→ **INSTRUCTIONS TO FOLLOW**: What you return must match the entries word for word, minus the pictures.

*** Opening INFORMATION ***

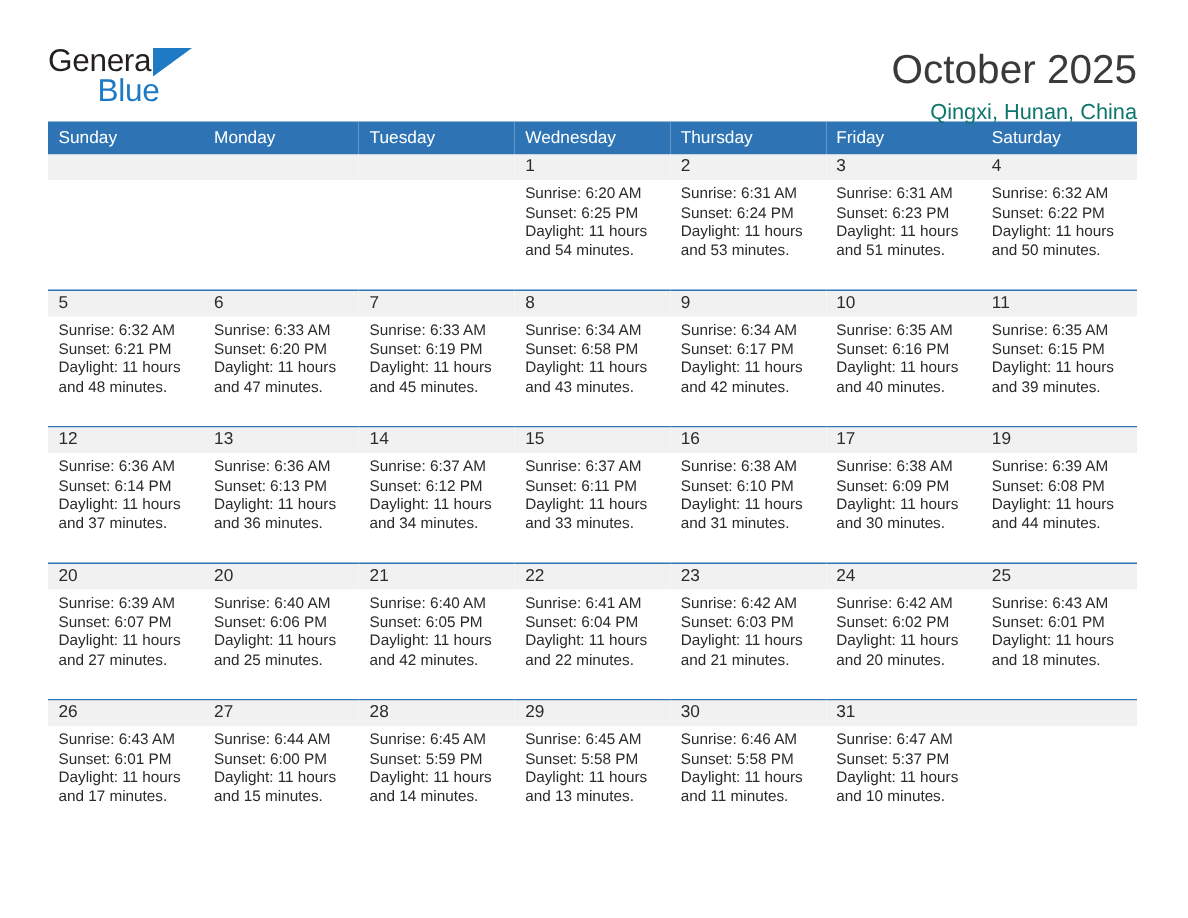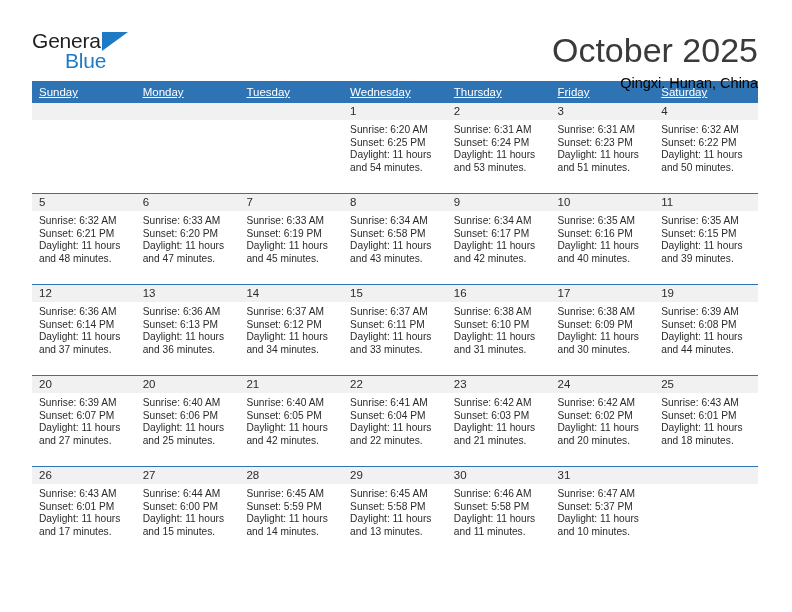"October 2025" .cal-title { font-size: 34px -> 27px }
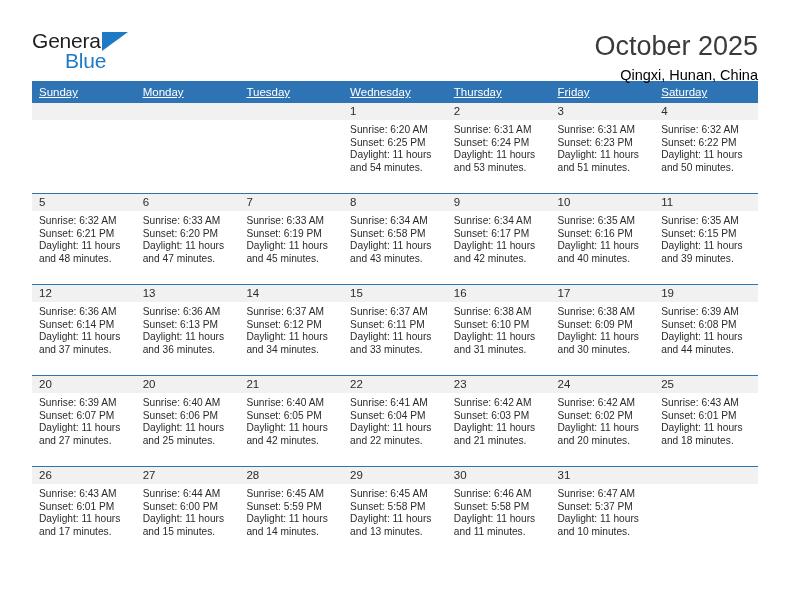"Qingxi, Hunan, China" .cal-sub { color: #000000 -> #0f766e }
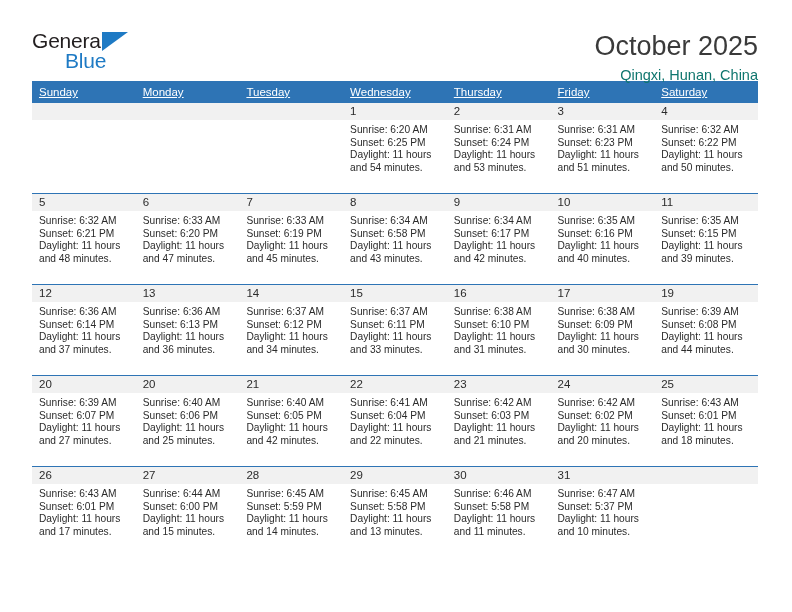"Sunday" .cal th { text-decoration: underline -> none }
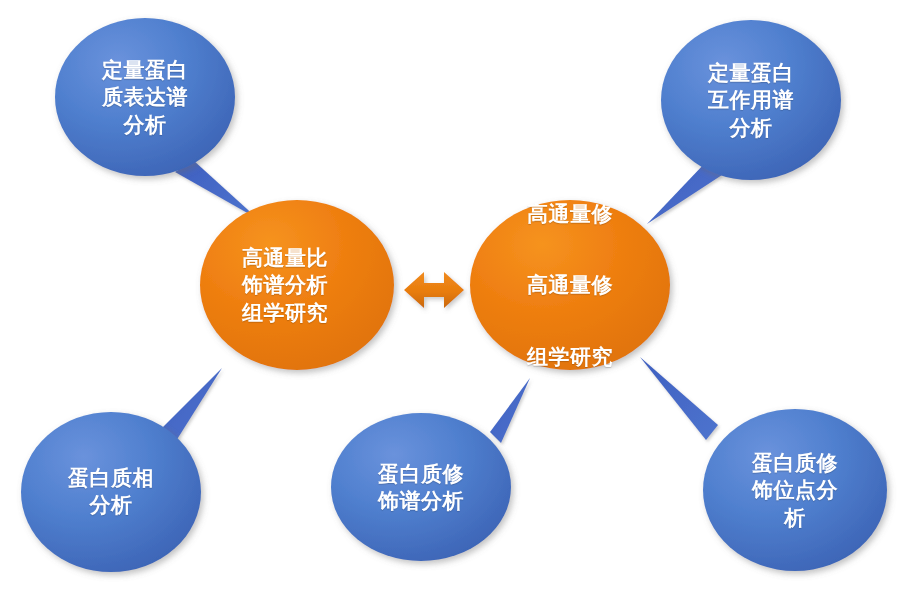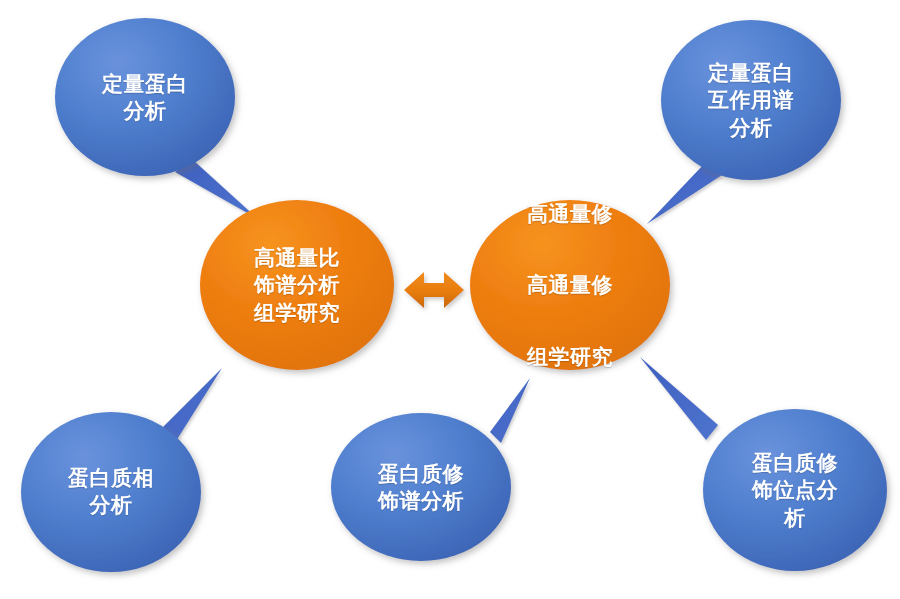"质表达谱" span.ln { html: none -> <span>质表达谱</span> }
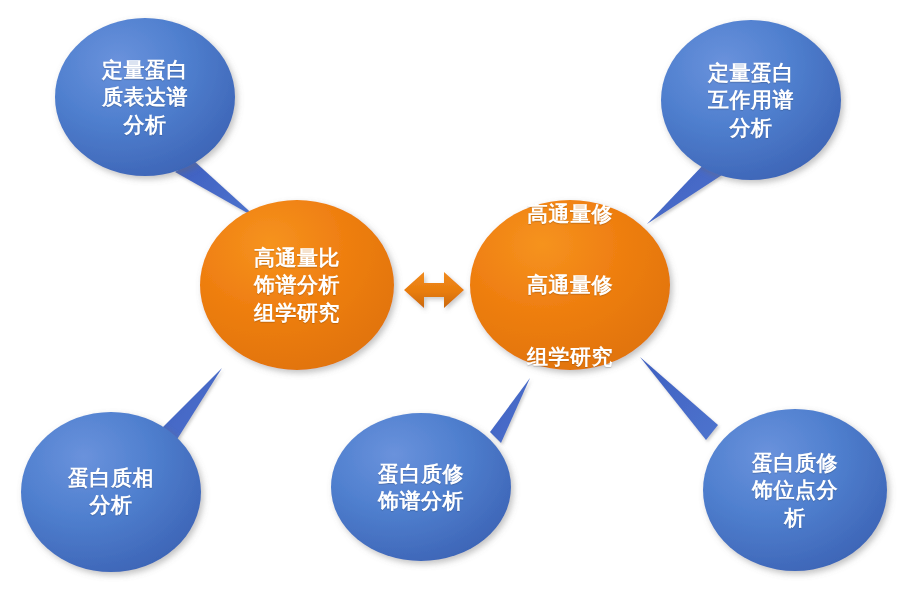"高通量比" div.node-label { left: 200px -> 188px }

*** Closing INFORMATION ***

→ **OUTPUT OF THE TASK**:
"October 2025" .cal-title { font-size: 34px -> 27px }
"Qingxi, Hunan, China" .cal-sub { color: #000000 -> #0f766e }
"Sunday" .cal th { text-decoration: underline -> none }
"质表达谱" span.ln { html: none -> <span>质表达谱</span> }
"高通量比" div.node-label { left: 200px -> 188px }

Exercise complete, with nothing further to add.